LDH adresse une lettre ouverte au sous-préfetEntre le 7 et le 10 juillet 2026, un groupe de jeunes filles participant à cette sortie, a été photographié lors d’une baignade sur une plage de l’île. Photo prise semble-t-il à distance par un auteur non identifié.

Reprise par Jean Messiha, homme politique membre de Reconquête le parti d’Eric Zemmour sur les réseaux sociaux, on y voit plusieurs jeunes filles dont deux vêtues d’un burkini.

La publication à l’insu des jeunes filles mineures et le commentaire qui l’accompagne ont fait bondir les organisateurs ainsi que la LDH (ligue des droits de l’Homme) et le MRAP.

Ensemble ils demandent l’arrêt «des publications racistes de Jean Messiha et le respect de la vie privée».

«Une de ces photographies a fait l’objet d’une publication accompagnée d’un texte raciste et haineux à l’égard des jeunes de la part de Jean Messiha sur son compte Facebook» indiquent les signataires d’un communiqué.

Le commentaire accompagnant la publication indique «Même là, les suprémacistes islamiques viennent enlaidir le paysage avec leur infâme et hideux burkini» Précise la LDH.

Elle dénonce, aux côtés des autres signataires (Mrap, association Tous en mer, Fédération des maisons de quartier) une publication sur Facebook «qui a fait des milliers de vues et a engendré des commentaires tout aussi racistes et haineux que les propos de Jean Messiha»,  par la suite diffusée sur ses pages Instagram et X.

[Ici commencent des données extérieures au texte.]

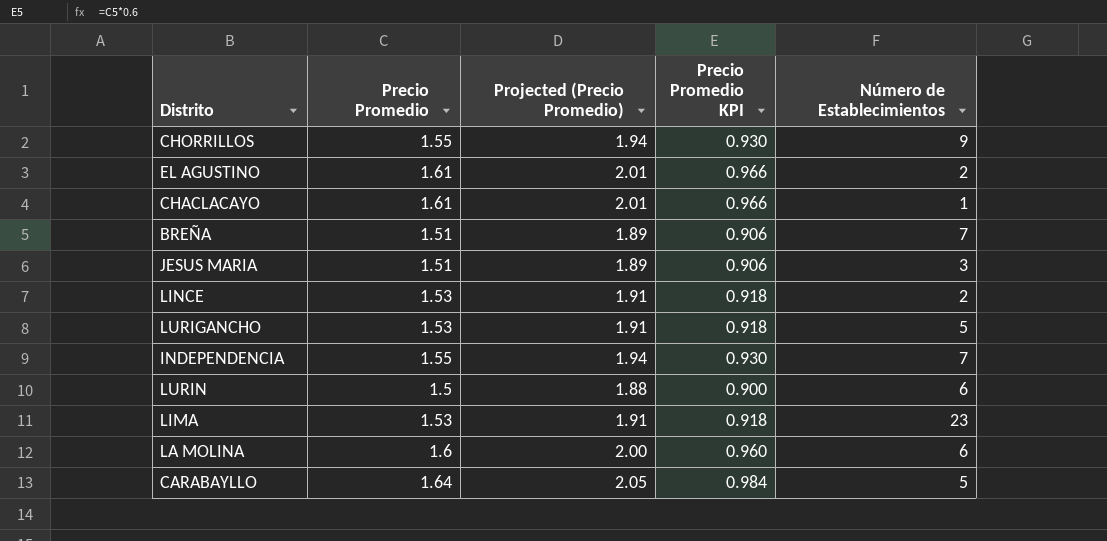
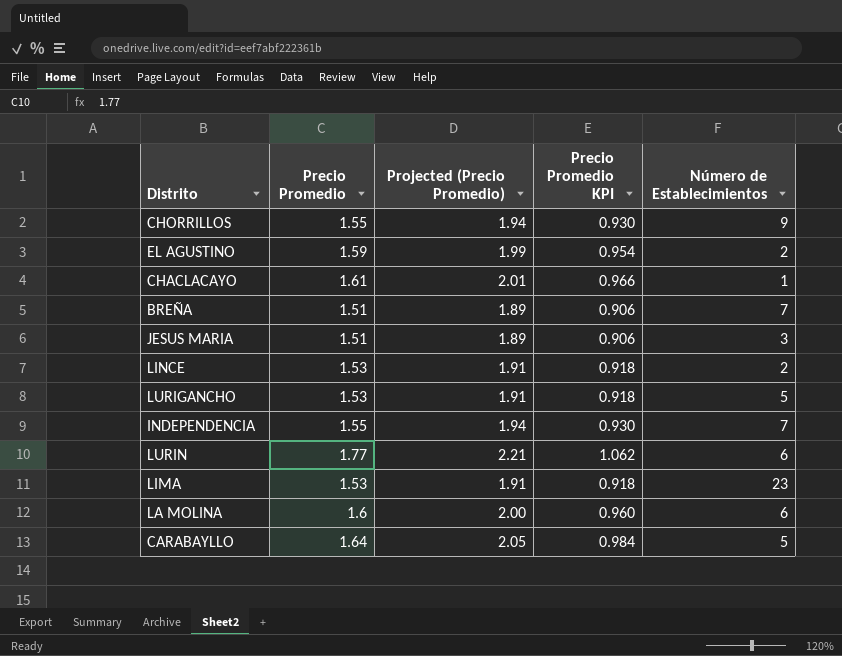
EL AGUSTINO | Precio Promedio: 1.61 -> 1.59
EL AGUSTINO | Projected (Precio Promedio): 2.01 -> 1.99
EL AGUSTINO | Precio Promedio KPI: 0.966 -> 0.954
LURIN | Precio Promedio: 1.5 -> 1.77
LURIN | Projected (Precio Promedio): 1.88 -> 2.21
LURIN | Precio Promedio KPI: 0.900 -> 1.062

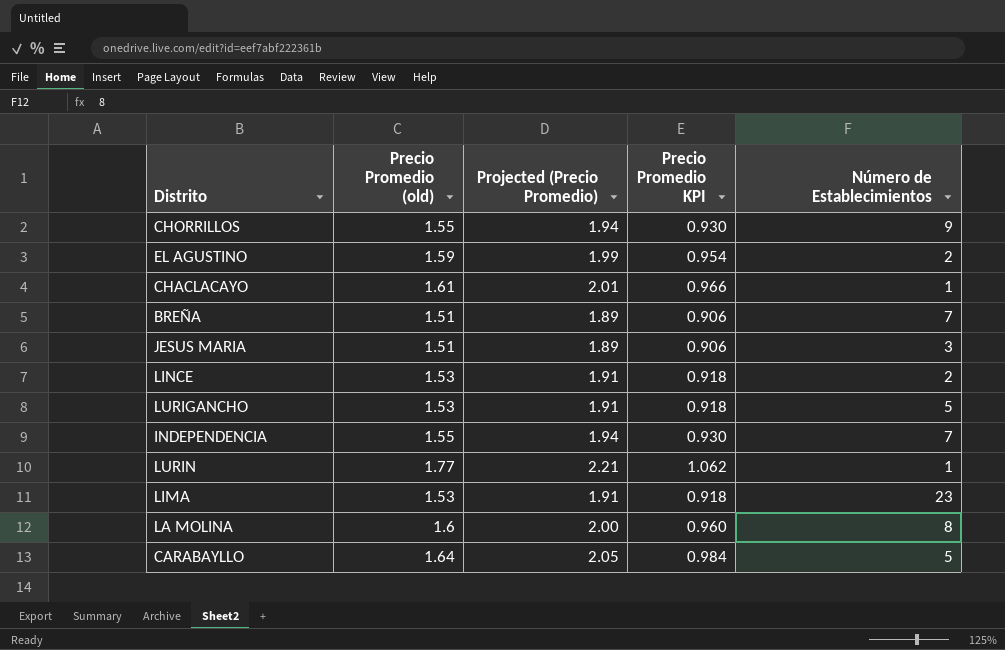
column name: Precio Promedio -> Precio Promedio (old)
LURIN | Número de Establecimientos: 6 -> 1
LA MOLINA | Número de Establecimientos: 6 -> 8

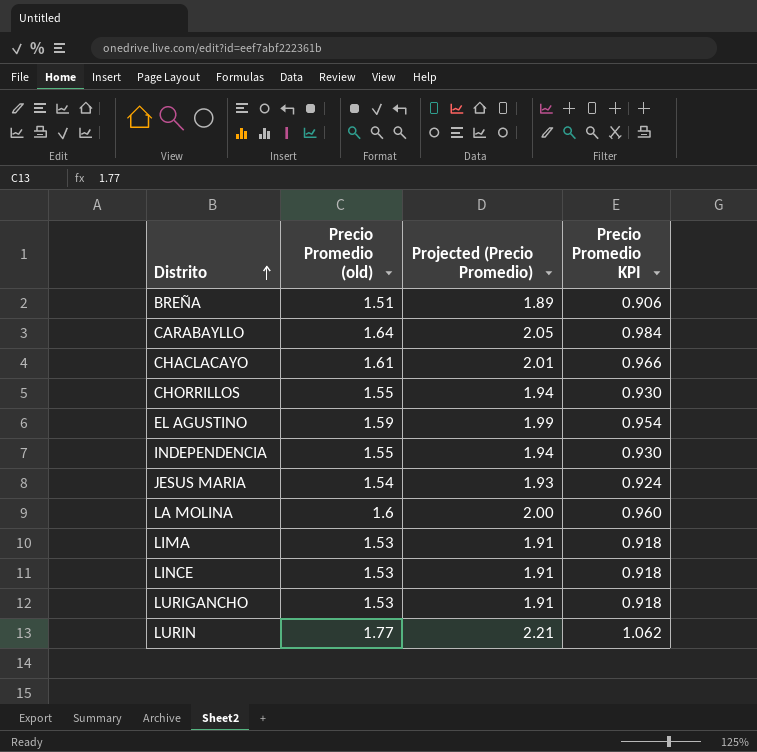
row order: none -> Distrito ascending
column Número de Establecimientos | position: 5 -> none
JESUS MARIA | Precio Promedio (old): 1.51 -> 1.54
JESUS MARIA | Projected (Precio Promedio): 1.89 -> 1.93
JESUS MARIA | Precio Promedio KPI: 0.906 -> 0.924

Les associations qui «dénoncent ces propos essentialistes, racistes et discriminatoires qui visent ces jeunes filles mineures en raison de leur appartenance à une religion réelle ou supposée» et soulignent que «cet homme d’extrême droite a déjà été condamné pour injure publique».

Les signataires du texte «demandent d’abord le retrait du post avec la photo et appellent les institutions de régulation du secteur audiovisuel et numérique à agir en urgence» tout en indiquant étudier la possibilité de «porter plainte pour injures et provocation à la haine» et espérer «une réponse judiciaire ferme et cohérente», rappellant que le racisme n’est pas une opinion mais un délit.